• ACE BioSciences A/S, of Odense, Denmark, and Nordic Vaccine A/S, of Copenhagen, Denmark, agreed to develop fast-acting vaccines, which could provide better protection to patients and can be delivered in parenteral, patch, or oral formulations. Initial work in the collaboration will focus on ACE BioSciences’ vaccines for travelers’ diarrhea caused by Campylobacter, using Nordic Vaccine’s non-alum adjuvants to enhance the protection afforded by the developmental vaccine. Financial terms were not disclosed.

• Affymetrix Inc., of Santa Clara, Calif., said the Korean National Institute of Health and Center for Disease Control and Prevention will use the Affymetrix GeneChip Human Mapping 500K Array Set for a series of genome-wide association studies in critical disease areas, such as diabetes, hypertension, asthma and metabolic syndrome. The Korean NIH will work with its academic and industry collaborators to generate more than 10 billion individual genotypes from 20,000 human DNA samples.

• Emisphere Technologies Inc., of Tarrytown, N.Y., said Novartis AG, of Basel, Switzerland, exercised its license option for the development and commercialization of an oral parathyroid hormone (PTH) using Emisphere’s eligen delivery technology. Under the terms, Emisphere is eligible for milestone payments totaling up to $30 million, plus royalties on any product sales. The agreement followed the January court decision favoring Emisphere in its litigation with Indianapolis-based Eli Lilly & Co., which effectively terminated the PTH agreement between those companies. (See BioWorld Today, Jan. 13, 2006.)

• Gilead Sciences Inc., of Foster City, Calif., said the FDA granted traditional approval status to its once-daily antiretroviral Viread (tenofovir disoproxil fumarate) and its fixed-dose product, Truvada (emtricitabine and tenofovir disoproxil fumarate), which combines the company’s Emtriva and Viread in a single daily tablet. Traditional approval was granted following review of 48-week data from a second confirmatory pivotal trial. The FDA previously granted accelerated approval for Viread and Truvada in October 2001 and August 2004, respectively. (See BioWorld Today, Oct. 30, 2001, and Aug. 4, 2004.)

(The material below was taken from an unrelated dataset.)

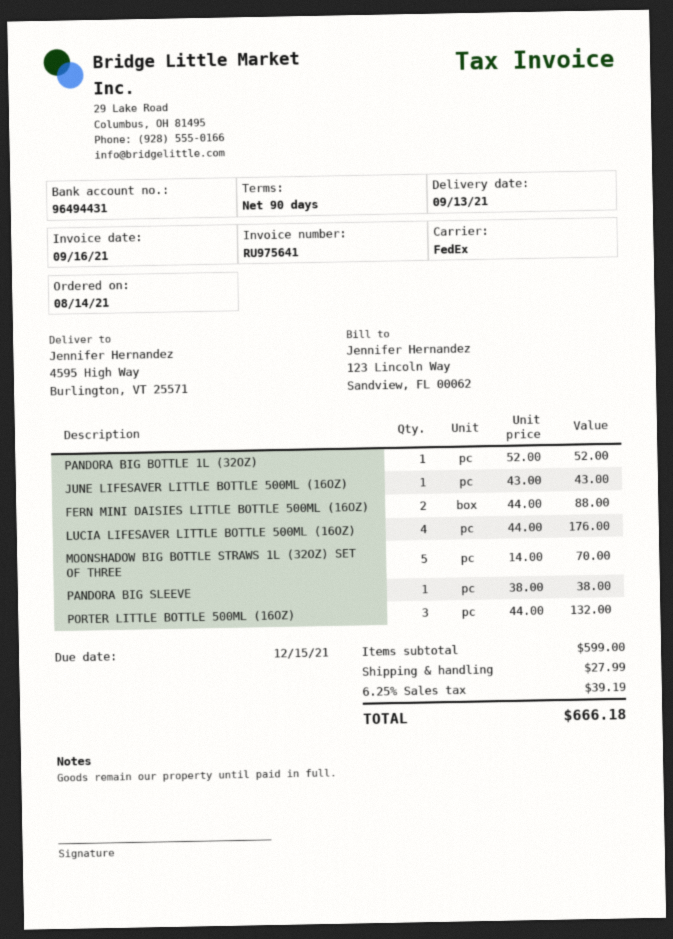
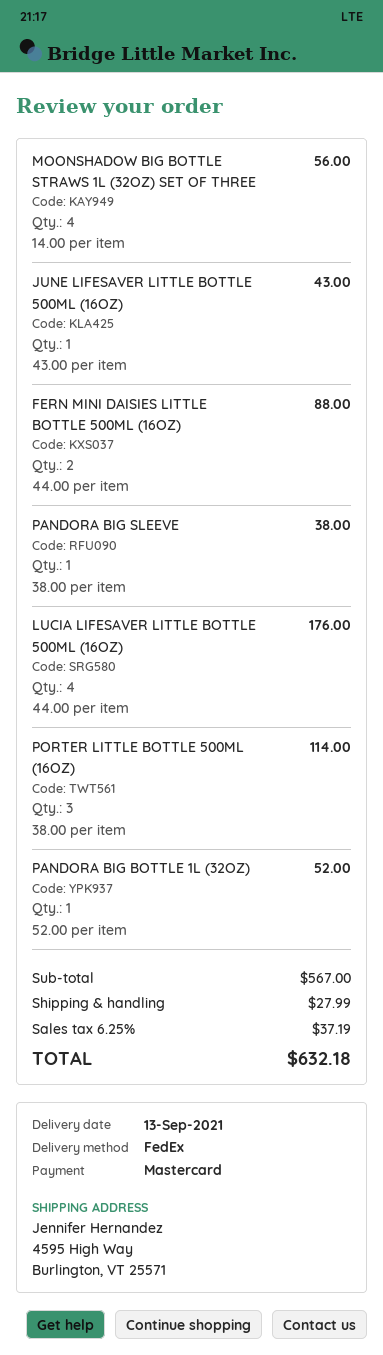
MOONSHADOW BIG BOTTLE STRAWS 1L (32OZ) SET OF THREE: 5 x 14.00 = 70.00 -> 4 x 14.00 = 56.00
PORTER LITTLE BOTTLE 500ML (16OZ): 3 x 44.00 = 132.00 -> 3 x 38.00 = 114.00
subtotal: 599.00 -> 567.00
tax: 6.25% = 39.19 -> 6.25% = 37.19
total: 666.18 -> 632.18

• Open Biosystems Inc., of Huntsville, Ala., said Northwestern University joined its Open Access RNAi Program, gaining access to Open Biosystems’ whole-genome lentiviral shRNAmir libraries, including libraries that target the entire human and mouse genomes with multiple constructs per gene. The Open Access RNAi Program is designed to offer RNAi technologies without big financial burdens to individual investigators, while providing continual updates and technical support.